Sarra (صرّه) is a Palestinian town in the Nablus Governorate in northern West Bank, located 11 kilometers southwest of Nablus. According to the Palestinian Central Bureau of Statistics (PCBS), the town had a population of 3,384 inhabitants in 2017.

==Location==
Sarra is located 17.8 km west of Nablus. It is bordered by Nablus and Tell to the east, Beit Wazan and Beit Iba to the north, Jit to the west, and Tell to the south.

==History==
A grave, dating from the Roman Empire era in Palestine, was found looted by thieves just outside Serra.

===Ottoman era===
In 1517, the village was included in the Ottoman Empire with the rest of Palestine, and it appeared in the 1596 tax-records as Sarra, located in the Nahiya of Jabal Qubal of the Liwa of Nablus. The population was 19 households and 10 bachelor, all Muslim. They paid a fixed tax rate of 33.3% on agricultural products, such as wheat, barley, summer crops, olive trees, goats and beehives, in addition to occasional revenues and a fixed tax for people of Nablus area; a total of 1,549 akçe.

During the 1834 Peasants' revolt in Palestine, Musa Bek Toukan besieged Qasim al-Ahmad at Kuriet Surra, but Qasim al-Ahmad broke free, and pursued his besieging forces all the way back to Nablus.

In 1838, Surra was located in the District of Jurat 'Amra, south of Nablus.

In 1863 Victor Guérin found it to have 500 inhabitants.

In 1870/1871 (1288 AH), an Ottoman census listed the village with a population of 62 households in the nahiya (sub-district) of Jamma'in al-Awwal, subordinate to Nablus.
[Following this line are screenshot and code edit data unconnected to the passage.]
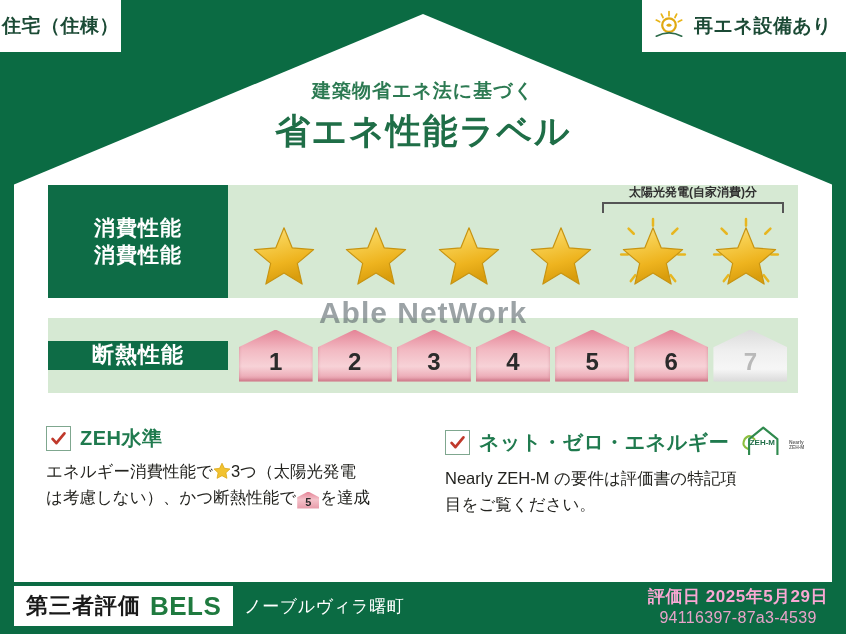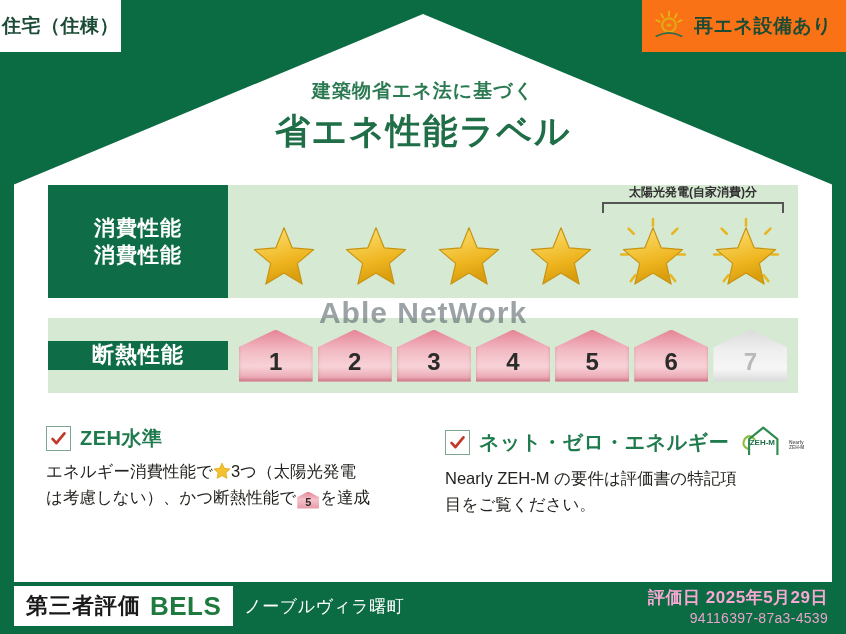--- a/index.html
+++ b/index.html
@@ -32,21 +32,21 @@
     background:#ffffff;
     display:flex;align-items:center;justify-content:center;
     color:#1b4a35;font-weight:bold;font-size:19px;
     letter-spacing:.5px;
     z-index:6;
   }
   
   #tag-renewable{
     position:absolute;right:0;top:0;
     width:204px;height:52px;
-    background:#f97316;
+    background:#ffffff;
     display:flex;align-items:center;justify-content:flex-start;
     padding-left:10px;
     box-sizing:border-box;
     z-index:6;
   }
   #tag-renewable .rt{
     color:#1b4a35;font-weight:bold;font-size:19px;letter-spacing:.5px;
     margin-left:8px;
   }
   .sun-ico{width:34px;height:34px;flex:0 0 34px;}
@@ -190,21 +190,21 @@
   }
   #bels-third{font-size:22px;font-weight:bold;color:#1a1a1a;letter-spacing:1px;}
   #bels-word{font-size:26px;font-weight:bold;color:#1f7a3f;margin-left:9px;letter-spacing:.5px;}
   #property-name{
     color:#ffffff;font-size:17px;margin-left:11px;letter-spacing:.5px;
   }
   #date-block{
     margin-left:auto;margin-right:18px;text-align:right;color:#f9a8d4;
   }
   #eval-date{font-size:17px;font-weight:bold;letter-spacing:.5px;}
-  #eval-id{font-size:14px;letter-spacing:.3px;margin-top:1px;opacity:.93;}
+  #eval-id{font-size:16px;letter-spacing:.3px;margin-top:1px;opacity:.93;text-align:center;}
 </style>
 </head>
 <body>
 
 <div id="label-root">
 
   <div id="house-body"></div>
 
   <div id="tag-dwelling">
     <span>住宅（住棟）</span>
In 1882, the PEF's Survey of Western Palestine described Surra as: "A small village in a hollow, with a spring on the south east, surrounded by olives."

===British Mandate era===
In the 1922 census of Palestine conducted by the British Mandate authorities, Sarra had a population of 277 Muslims, increasing in the 1931 census to 382 Muslims, in a total of 106 houses.

In the 1945 statistics the population was 540 (all Muslim), while the total land area was 5,928 dunams, according to an official land and population survey.
Of this, 540 dunams were for plantations and irrigable land, 3,513 for cereals, while 34 dunams were classified as built-up areas.

===Jordanian era===
In the wake of the 1948 Arab–Israeli War, and after the 1949 Armistice Agreements, Surra came under Jordanian rule.

The Jordanian census of 1961 found 767 inhabitants.

===Post-1967===
Since the Six-Day War in 1967, Surra has been held under Israeli occupation along with the rest of the Palestinian territories.

After the 1995 accords 42% of the village land was classified as Area A, 43% classified as Area B, and the remaining 15% classified as Area C.

Sarra has suffered from several reported Israeli price tag attacks:
- 4 March 2011: Israeli settlers from Shvut Rachel damaged roughly 500 olive trees belonging to the village, and stoned homes, apparently in reprisal for the dismantling of several mobile homes.
- 25 July 2011: Settlers torched the farmlands of the village, after Israeli soldiers intervened to stop Israeli peace activists from preventing a group of settlers from uprooting trees, according to IMEMC.